Advanced Usage

This section describes the various features and options of ClipKIT.


Modes

This section describes the trimming modes implemented in ClipKIT. If you are unsure which is appropriate for you, we recommend using the default smart-gap trimming mode.

ClipKIT can be run with twelve different modes, which are specified with the -m/–mode argument. Default: ‘smart-gap’

  • smart-gap: dynamic determination of gaps threshold

  • entropy: trim sites above a normalized Shannon entropy threshold (default: 0.8)

  • gappy: trim all sites that are above a threshold of gappyness (default: 0.9)

  • gappyout: infer a gap threshold from alignment-wide gap distribution and trim above it (gappyout-inspired behavior; not strict trimAl compatibility)

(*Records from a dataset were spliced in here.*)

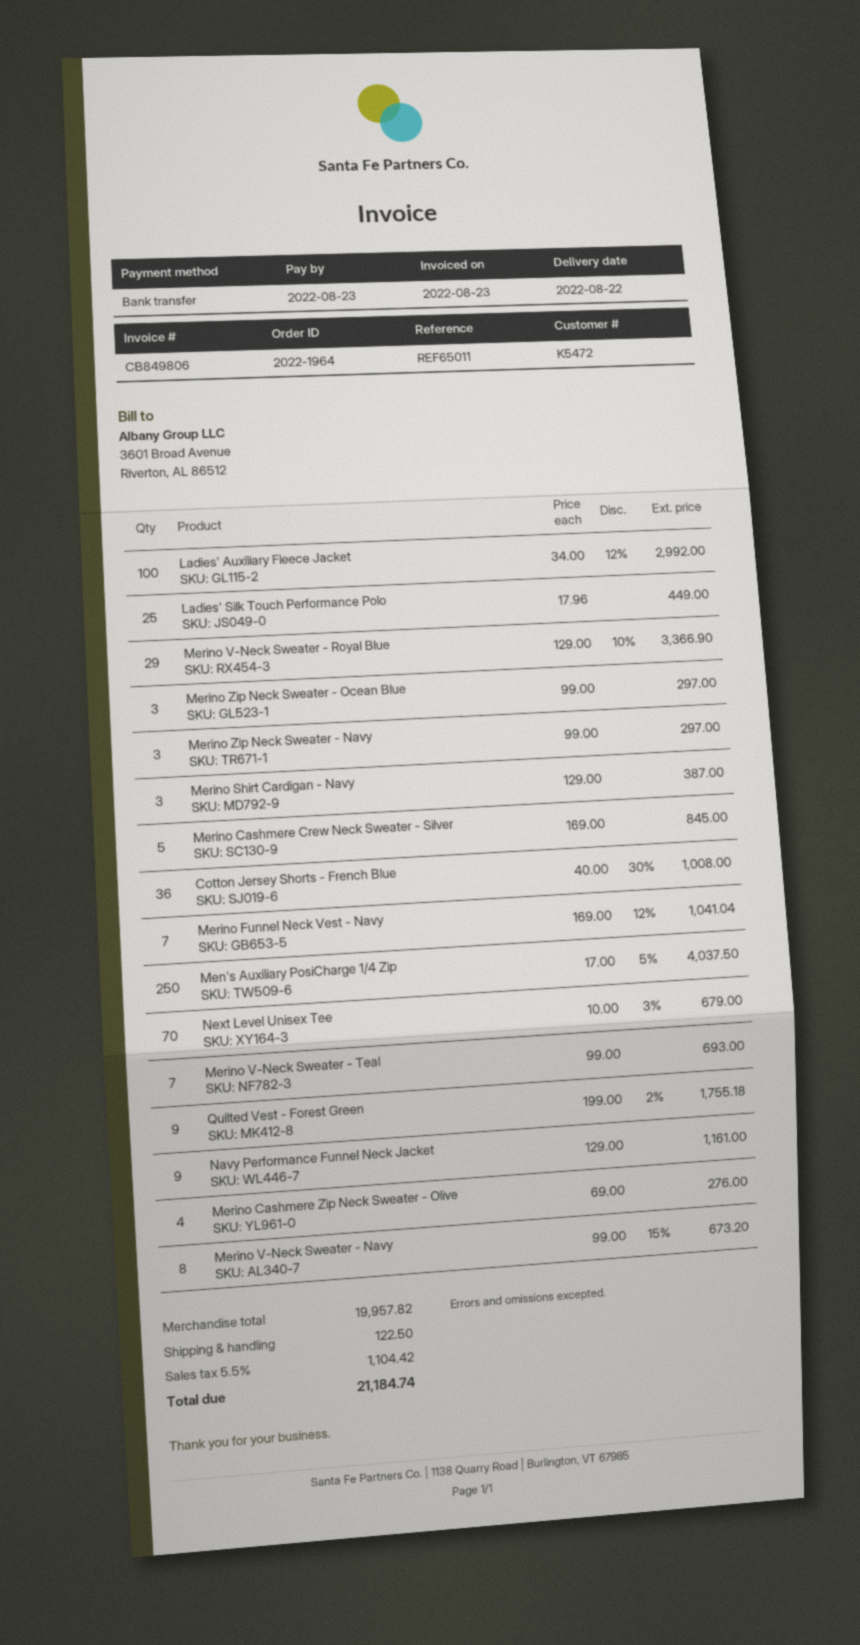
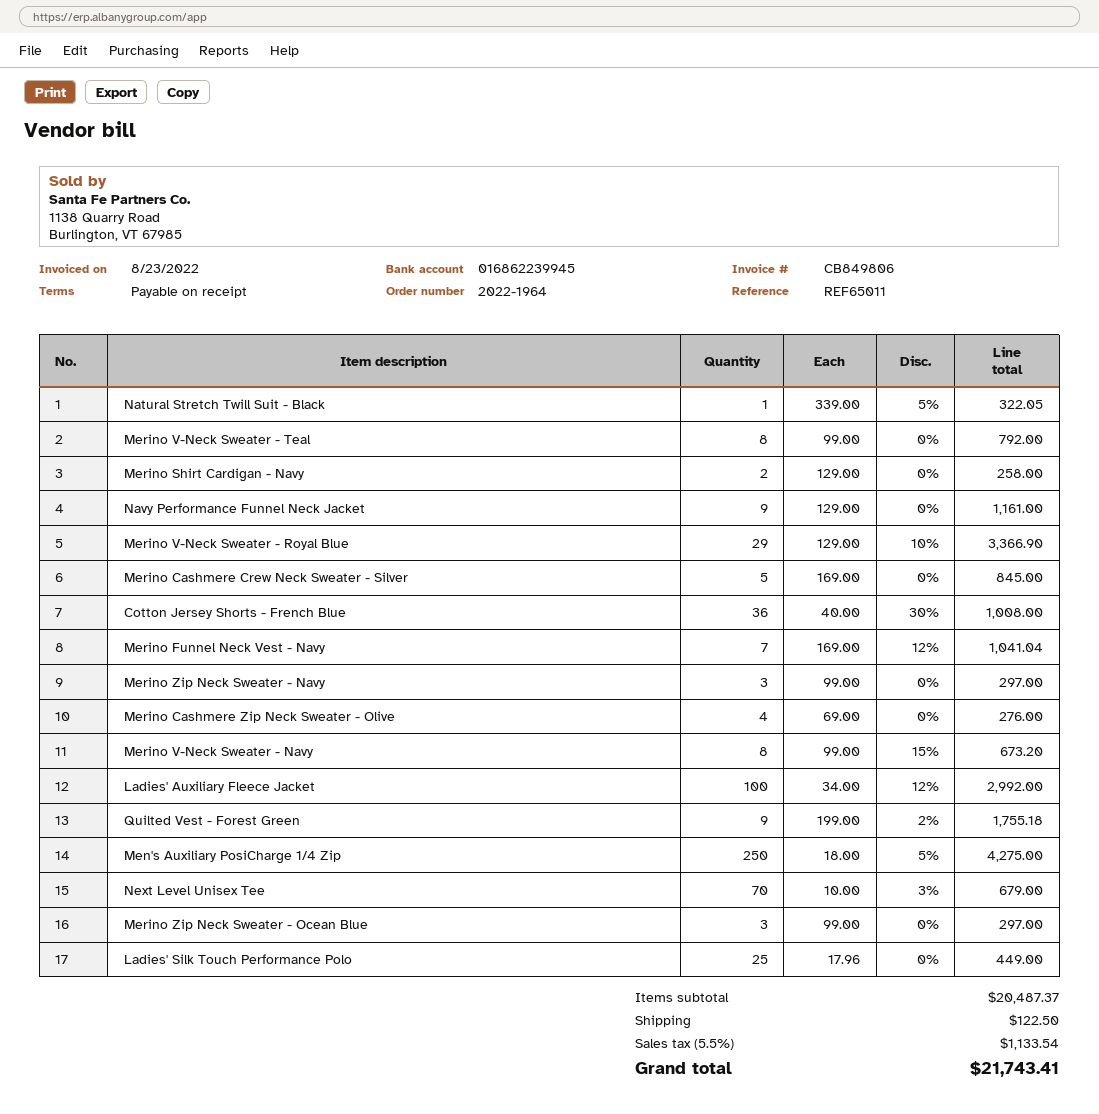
Merino Shirt Cardigan - Navy: 3 x 129.00 = 387.00 -> 2 x 129.00 = 258.00
Men's Auxiliary PosiCharge 1/4 Zip: 250 x 17.00 - 5% = 4037.50 -> 250 x 18.00 - 5% = 4275.00
Merino V-Neck Sweater - Teal: 7 x 99.00 = 693.00 -> 8 x 99.00 = 792.00
Natural Stretch Twill Suit - Black: none -> 1 x 339.00 - 5% = 322.05
subtotal: 19957.82 -> 20487.37
tax: 5.5% = 1104.42 -> 5.5% = 1133.54
total: 21184.74 -> 21743.41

  • kpic: keep only parsimony informative and constant sites

  • kpic-smart-gap: a combination of kpic- and smart-gap-based trimming

  • kpic-gappy: a combination of kpic- and gappy-based trimming

  • kpi: keep only parsimony informative sites

  • kpi-smart-gap: a combination of kpi- and smart-gap-based trimming

  • kpi-gappy: a combination of kpi- and gappy-based trimming

  • c3: remove third codon position from alignment

  • cst: custom site trimming (remove sites specified by the user)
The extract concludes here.